Since the original 1999 Notice of Proposed Rulemaking, commercial LPFM operations have been opposed from a wide range of organizations and other entities.  The Commission has already denied an attempt to introduce commercial LPFM in an Order on Reconsideration.  Due to numerous statutes that can't be waived by the FCC specifically for LPFM, commercial LPFM would not be possible without the necessity of using competitive bidding (auctions) to resolve mutual exclusitivity as well as the payments of filing fees and annual regulatory fees.  Statutes would put our "one to a customer" ownership limits into jeopardy.  In addition, Commercial stations may be required to pay higher music licensing fees through ASCAP, BMI, SECAC and SoundExchange.  The GMR "$1 per year" rate would not apply. Implementing full translator rules in LPFM would violate Section 3(a) of the LCRA.  Primary status violates Section 5(3) of the LCRA and would subject LPFM stations to evaluations under Section 307(b) of the rules to assure fair, efficent and equitable distribution of licenses among the states and communities thus meaning that the FCC may deny a license if there's too many stations in a particular area.  LPFM stations would need to demonstrate why their city of license would need a new allotment.  Moves would be scruitinized and moves from rural to urbanized areas would be prohibited under the Rural Radio decision.  

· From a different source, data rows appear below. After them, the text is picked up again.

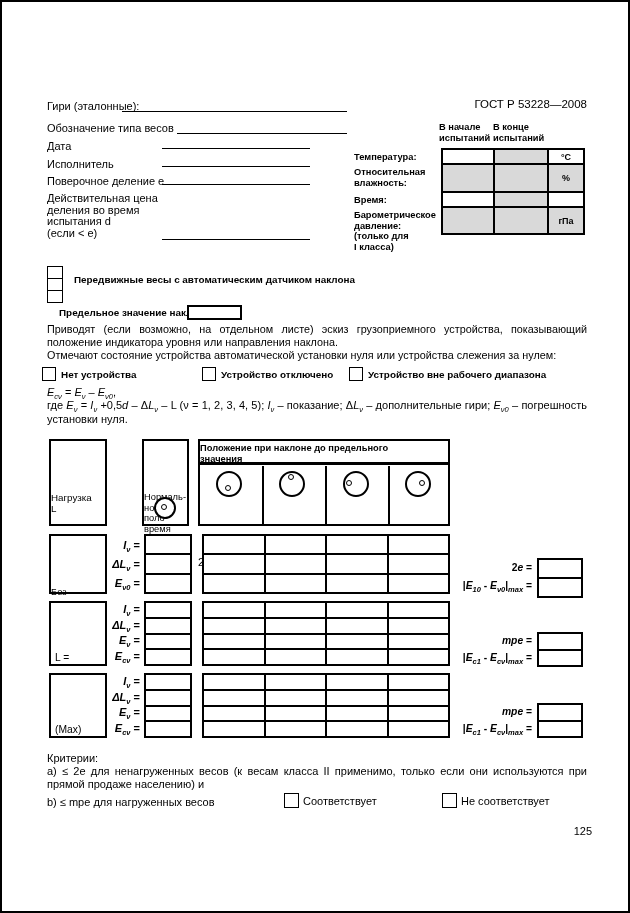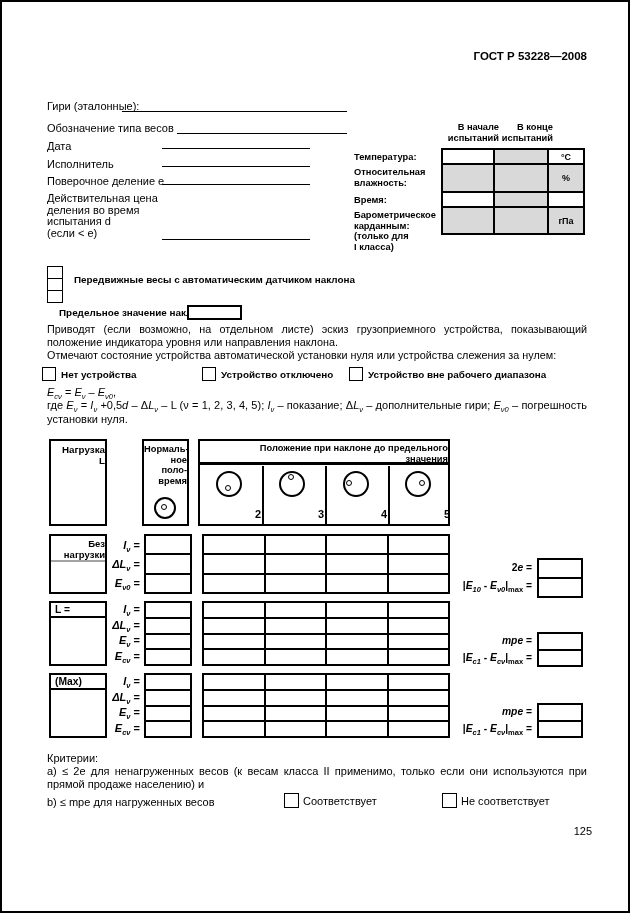--- a/index.html
+++ b/index.html
@@ -1,38 +1,38 @@
 <!DOCTYPE html>
 <html lang="ru"><head>
 <meta charset="utf-8">
 <style>
   *{margin:0;padding:0;box-sizing:border-box;}
   html,body{width:630px;height:913px;background:#fff;color:#000;
     font-family:"Liberation Sans",sans-serif;font-size:11px;}
   .page{position:relative;width:630px;height:913px;border:2px solid #000;overflow:hidden;background:#fff;}
   .abs{position:absolute;}
-  .b{font-weight:bold;}
+  .b{font-weight:normal;margin-top:48px;}
   .pre{white-space:pre-line;}
-  .ctr{text-align:right;}
+  .ctr{text-align:left;}
   .rt{text-align:right;}
   .jst{text-align:justify;}
   .blank{border-bottom:1.3px solid #000;}
   .cb{border:1.8px solid #000;background:#fff;}
   .box{border:2px solid #000;background:#fff;}
   .gray{background-color:#d9d9d9;background-image:radial-gradient(#8f8f8f 0.7px,transparent 0.8px);background-size:3px 3px;}
   .grid{display:grid;border:2px solid #000;background:#000;gap:2px;}
   .grid>div{background:#fff;}
   .grid>div.gray{background-color:#d9d9d9;}
   .g4{grid-template-columns:repeat(4,1fr);grid-auto-rows:1fr;}
   .g1{grid-template-columns:1fr;grid-auto-rows:1fr;}
   .cond{grid-template-columns:50px 52px 1fr;grid-template-rows:13px 26px 13px 1fr;}
   .unit{display:flex;align-items:center;justify-content:center;font-weight:bold;font-size:9px;}
   .circle{position:absolute;border:2px solid #000;border-radius:50%;background:#fff;}
   .bubble{position:absolute;width:6px;height:6px;border:1.5px solid #000;border-radius:50%;background:#fff;}
-  sub{font-size:7.5px;line-height:0;}
+  sub{font-size:7.5px;line-height:0;font-style:italic;}
   .mlabel{font-weight:bold;font-size:11px;}
   .slabel{font-weight:bold;font-size:10.3px;}
   .hsmall{font-size:9.3px;line-height:10.6px;font-weight:bold;}
   .opt{font-size:9.9px;font-weight:bold;}
   .body10{font-size:10.8px;line-height:13px;}
 </style>
 </head>
 <body>
 
 <div class="page">
@@ -64,21 +64,21 @@
   <div class="abs pre ctr hsmall" style="left:437px;top:120px;width:60px">В начале
 испытаний</div>
   <div class="abs pre ctr hsmall" style="left:491px;top:120px;width:60px">В конце
 испытаний</div>
 
   <div class="abs pre hsmall" style="left:352px;top:150px">Температура:</div>
   <div class="abs pre hsmall" style="left:352px;top:165px">Относительная
 влажность:</div>
   <div class="abs pre hsmall" style="left:352px;top:193px">Время:</div>
   <div class="abs pre hsmall" style="left:352px;top:208px">Барометрическое
-карданным:
+давление:
 (только для
 I класса)</div>
 
   <div class="abs grid cond" style="left:439px;top:146px;width:144px;height:87px">
     <div></div>
     <div class="gray"></div>
     <div class="unit">°С</div>
     <div class="gray"></div>
     <div class="gray"></div>
     <div class="gray unit">%</div>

While REC would like to see LPFM stations use every opportunity to obtain funding through the use of commercial advertising, the current legislative environment that all broadcast services operate under is not conducive to the small organization and local nature of LPFM.  Under a commecial regime, LPFM stations will pay far greater fees for music licensing, taxes as well as fees to the FCC they never had to pay before.  While primary service is desirable for LPFM, current statute prohibits it and the FCC cannot waive it.  REC does agree that there needs to be some changes in the handling of assignments and transfers as well as the elimination of the requirement that LPFM stations have an "LP" suffix in their call sign.  The aspects of RM-11753 that REC agrees with are in our comments in MB Docket 17-105.